By 25, I’d just learned to deal with it. I just was going to be a : tired, drained, cranky, nauseas, gal who ALWAYS put the premium toilet paper ahead of any other purchase. I managed too, more or less. Even with my inability to work “normal” jobs – due to never knowing if today I was going to be fine… or would I spent 8 hours in the bathroom – I managed. On the days I was okay, I worked my tuckus off, always fighting to get done not just the things that needed done now, but also to catch up and get work done ahead… so I could be prepared for the next time my stomach would decide to kneecap me. Not great, but I kept it together, for the most part. Hades, I even managed to : find a great guy, make friends, travel, live a life just a wee bit outside the lines of “normality”, and 3 years ago… get married to said great guy. The health “stuff”? For the most part I just tried to ignore it. I also have a slight heart “issue” (it gets bored and stops for a few seconds on occasion. But, to quote the great Python “I got b’tter!”) as well as a diagnosis of fibromyalgia (which in my case – translates to the first half hour of the day sucking as I try to stretch everything out to working order… than I shove it to the back of my mind and go about my day. My system is too wonky to take many pills, so a couple Aleve and I manage.) so I already had a standard line of attack when my body would crap out. Deal… and ignore.

Yes. I’m aware that’s not the most… mature way of handling the issue. But it worked. For a while, anyway.
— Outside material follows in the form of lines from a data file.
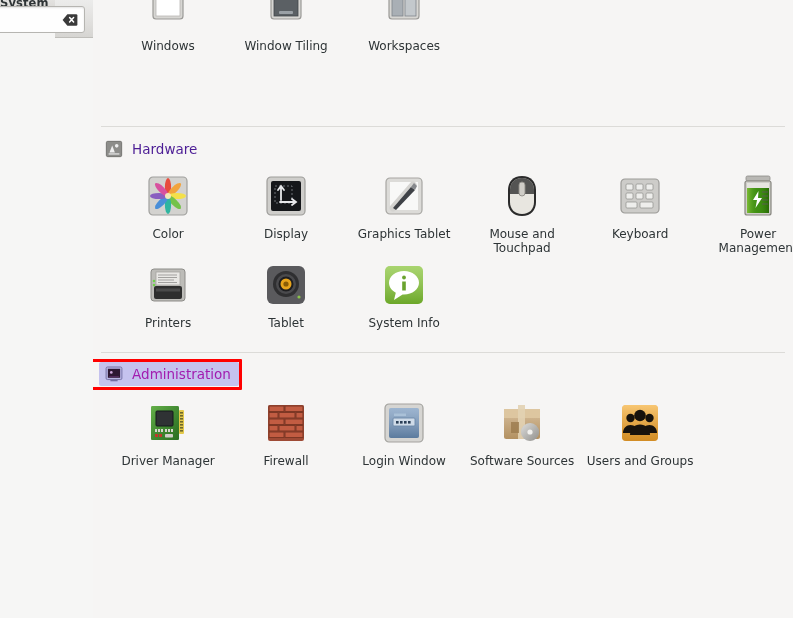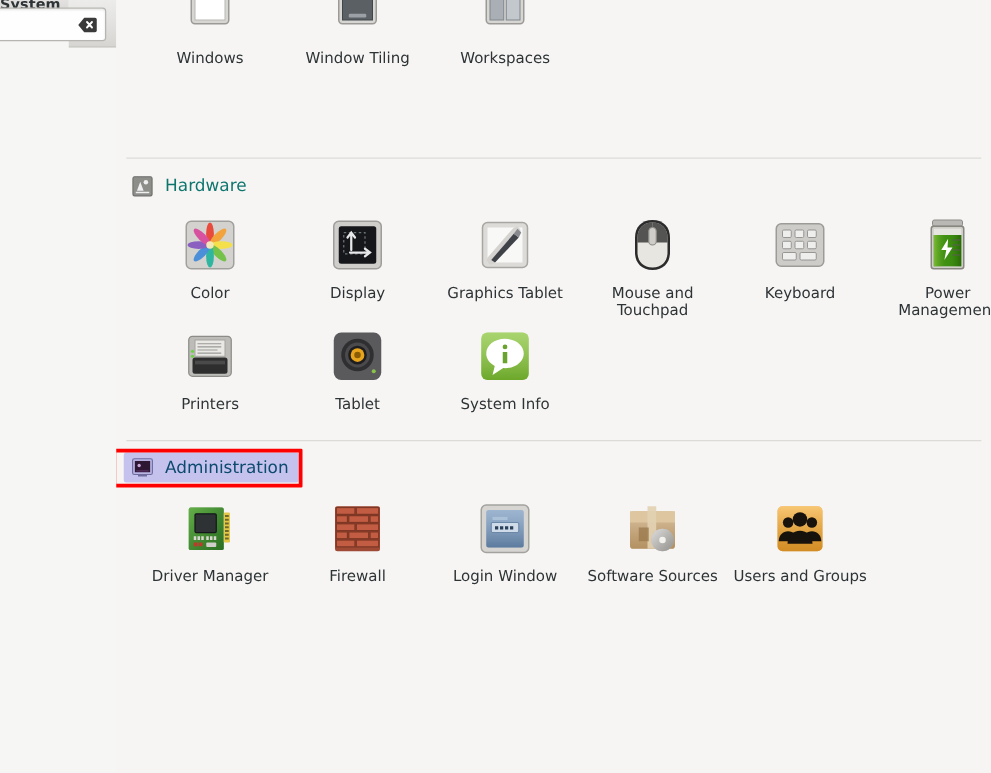--- a/index.html
+++ b/index.html
@@ -108,23 +108,23 @@
     padding: 3px 8px 3px 6px;
     margin-left: 6px;
     border-radius: 2px;
   }
   .section-header.selected {
     background: #c5c2ee;
   }
   .section-icon { width: 18px; height: 18px; flex: 0 0 18px; display: block; }
   .section-title {
     font-size: 13.5px;
-    color: #0f766e;
-  }
-  .section-header.selected .section-title { color: #0c4a6e; }
+    color: #4c1d95;
+  }
+  .section-header.selected .section-title { color: #a21caf; }
 
   
   .annot-box {
     position: absolute;
     border: 3px solid #ff0000;
     pointer-events: none;
     border-radius: 1px;
   }
 
   

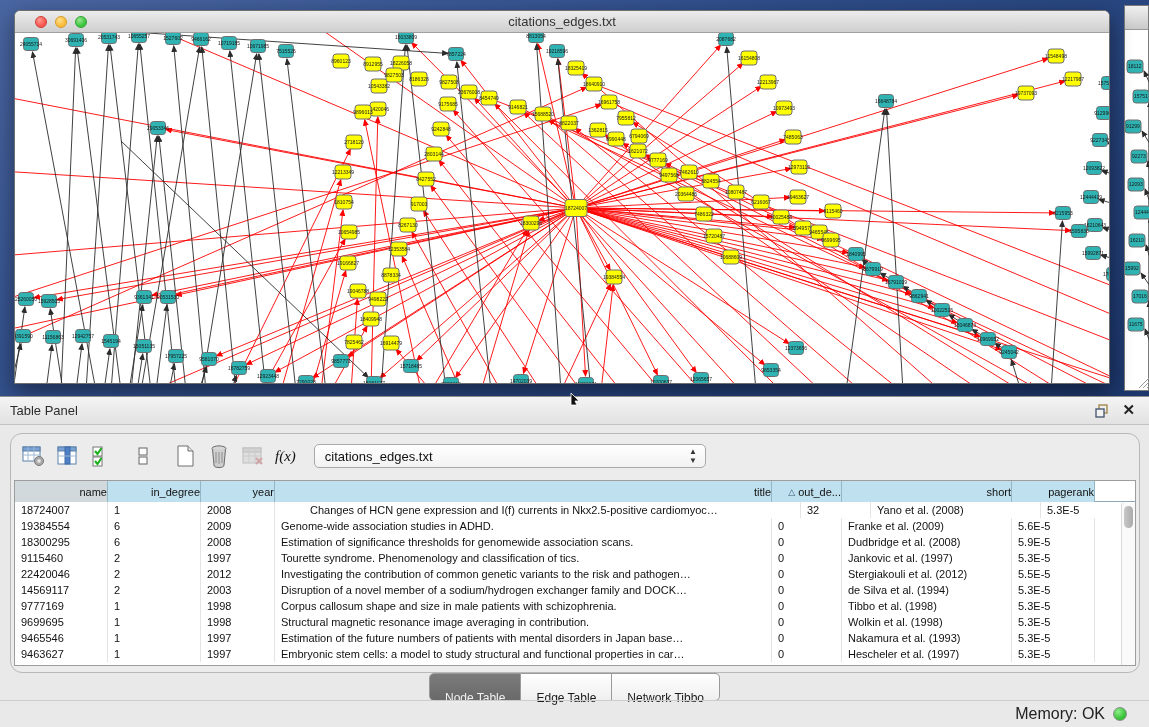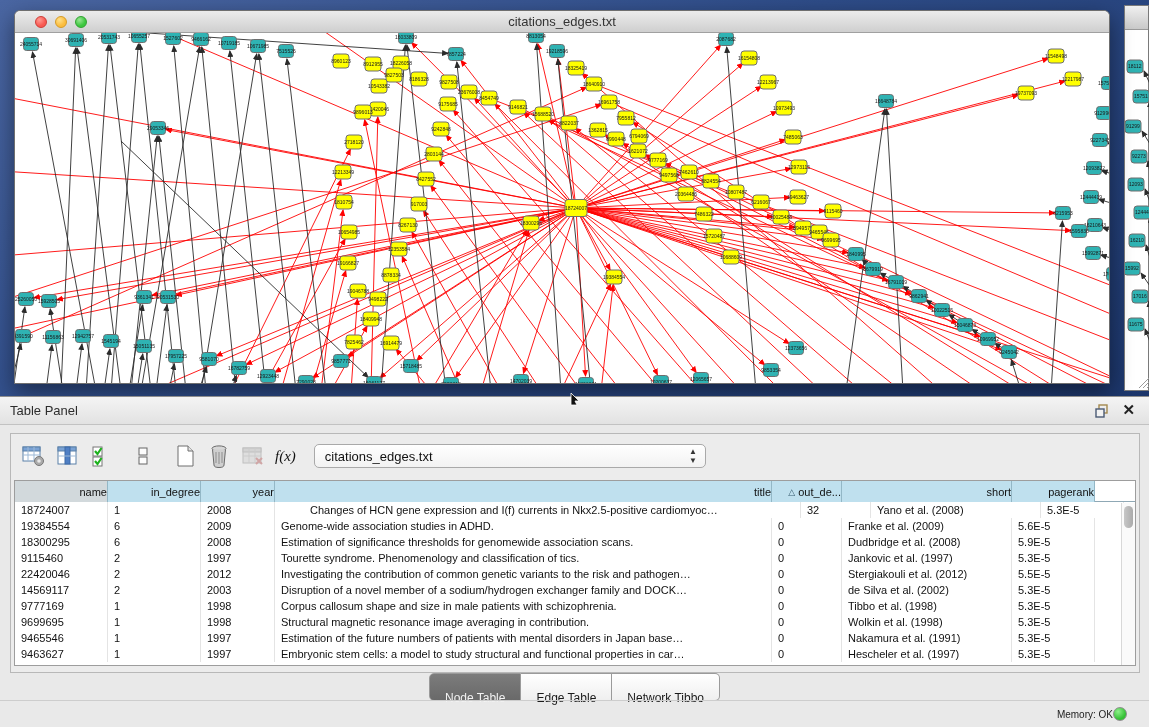--- a/index.html
+++ b/index.html
@@ -37,21 +37,21 @@
   #table-panel { position:absolute; left:0; top:396px; width:1149px; height:331px;
     background:#e9e9e9; border-top:1px solid #8e8e8e; }
   #panel-titlebar { position:absolute; left:0; top:0; width:100%; height:28px;
     background:linear-gradient(#f4f4f4,#e2e2e2); border-bottom:1px solid #c2c2c2;padding-left:40px; }
   #panel-titlebar .ptitle { position:absolute; left:10px; top:6px; font-size:13px; color:#2d2d2d; }
   #float-icon { position:absolute; right:40px; top:7px; width:14px; height:14px; cursor:pointer; }
   #close-icon { position:absolute; right:14px; top:5px; font-size:15px; font-weight:bold;
     color:#222; cursor:pointer; line-height:16px; }
 
   #panel-inner { position:absolute; left:10px; top:36px; width:1130px; height:240px;
-    background:#ececec; border:1px solid #b8b8b8; border-radius:0; }
+    background:#ececec; border:1px solid #b8b8b8; border-radius:12px; }
   #toolbar { position:absolute; left:8px; top:6px; height:32px; display:flex; align-items:center; }
   .tb-btn { width:28px; height:28px; display:flex; align-items:center; justify-content:center;
     margin-right:6px; cursor:pointer; }
   .tb-gap { width:8px; }
   #fx-label { font-family:"Liberation Serif", serif; font-style:italic; font-size:15px;
     color:#111; margin:0 10px 0 2px; }
   #table-dropdown { width:392px; height:24px; background:linear-gradient(#ffffff,#f2f2f2);
     border:1px solid #a9a9a9; border-radius:5px; position:relative; cursor:pointer;
     display:flex; align-items:center; }
   #table-dropdown .dd-text { font-size:13px; color:#111; margin-left:10px; }
@@ -77,21 +77,21 @@
     display:flex; justify-content:center; }
   .tab { height:24px; line-height:23px; padding:13px 15px; font-size:12px;
     background:linear-gradient(#ffffff,#efefef); color:#1a1a1a; border:1px solid #9a9a9a;
     border-left:none; cursor:pointer; }
   .tab:first-child { border-left:1px solid #9a9a9a; border-radius:5px 0 0 5px; }
   .tab:last-child { border-radius:0 5px 5px 0; }
   .tab.active { background:linear-gradient(#7c7c7c,#696969); color:#f2f2f2; }
 
   #status-bar { position:absolute; left:0; bottom:0; width:100%; height:27px;
     border-top:1px solid #cdcdcd; display:flex; align-items:center; justify-content:flex-end; }
-  #status-bar .mem { font-size:10px; color:#222; margin-right:0; }
+  #status-bar .mem { font-size:16px; color:#222; margin-right:8px; }
   #mem-dot { width:14px; height:14px; border-radius:50%; margin-right:22px;
     background:radial-gradient(circle at 35% 30%, #8ef08a, #35c135 65%); border:1px solid #8e8e8e; }
 </style>
 </head>
 <body>
 
 <div id="desktop">
 
   <div id="bg-window">
     <div class="bgtitle"></div>
@@ -721,21 +721,21 @@
             <div class="td" style="width: 70px;">0</div>
             <div class="td" style="width: 170px;">Stergiakouli et al. (2012)</div>
             <div class="td" style="width: 83px;">5.5E-5</div>
           </div>
           <div class="tr">
             <div class="td" style="width: 93px;">14569117</div>
             <div class="td" style="width: 93px;">2</div>
             <div class="td" style="width: 74px;">2003</div>
             <div class="td" style="width: 497px;">Disruption of a novel member of a sodium/hydrogen exchanger family and DOCK…</div>
             <div class="td" style="width: 70px;">0</div>
-            <div class="td" style="width: 170px;">de Silva et al. (2002)</div>
+            <div class="td" style="width: 170px;">de Silva et al. (1994)</div>
             <div class="td" style="width: 83px;">5.3E-5</div>
           </div>
           <div class="tr">
             <div class="td" style="width: 93px;">9777169</div>
             <div class="td" style="width: 93px;">1</div>
             <div class="td" style="width: 74px;">1998</div>
             <div class="td" style="width: 497px;">Corpus callosum shape and size in male patients with schizophrenia.</div>
             <div class="td" style="width: 70px;">0</div>
             <div class="td" style="width: 170px;">Tibbo et al. (1998)</div>
             <div class="td" style="width: 83px;">5.3E-5</div>
@@ -748,21 +748,21 @@
             <div class="td" style="width: 70px;">0</div>
             <div class="td" style="width: 170px;">Wolkin et al. (1998)</div>
             <div class="td" style="width: 83px;">5.3E-5</div>
           </div>
           <div class="tr">
             <div class="td" style="width: 93px;">9465546</div>
             <div class="td" style="width: 93px;">1</div>
             <div class="td" style="width: 74px;">1997</div>
             <div class="td" style="width: 497px;">Estimation of the future numbers of patients with mental disorders in Japan base…</div>
             <div class="td" style="width: 70px;">0</div>
-            <div class="td" style="width: 170px;">Nakamura et al. (1991)</div>
+            <div class="td" style="width: 170px;">Nakamura et al. (1993)</div>
             <div class="td" style="width: 83px;">5.3E-5</div>
           </div>
           <div class="tr">
             <div class="td" style="width: 93px;">9463627</div>
             <div class="td" style="width: 93px;">1</div>
             <div class="td" style="width: 74px;">1997</div>
             <div class="td" style="width: 497px;">Embryonic stem cells: a model to study structural and functional properties in car…</div>
             <div class="td" style="width: 70px;">0</div>
             <div class="td" style="width: 170px;">Hescheler et al. (1997)</div>
             <div class="td" style="width: 83px;">5.3E-5</div>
And that gets us to now. Now, I’m staring down the barrel of 30 (fast approaching in October) and my husband and I are starting to have scary conversations involving children, the future, and all the things we want to be when we grow up. Things, that to be honest, I’ve always avoiding looking at too hard. Mainly, because its dang hard to see the future through a bathroom door. All those things I had just jammed my fingers in my ears and ignored over the years… might be time to deal with them.

So I made the mature and adult decision, right? Of course that’s why I restarted my attempts at trying to find answers. It had nothing whatsoever to do with the shouts heard round the nation when my friends and loved ones found out:

A) In the last 15 years I’ve never gone more than a week without my stomach bleeding.

B) My stomach will go into cycles of misery (and bleeding) for up to 6 months at a shot.

C) Did I mention all the bleeding? Possibly coupled with days I passed out after a round in the bathroom.

Okay… fine. The screaming, yelling, and threats from my husband to “taser your butt, and drag you caveman style into the hospital” might, maybe, have had a wee bit to do with my sudden burst of adult responsibility. But only a little.

I can be a mature adult. If I’m forced to.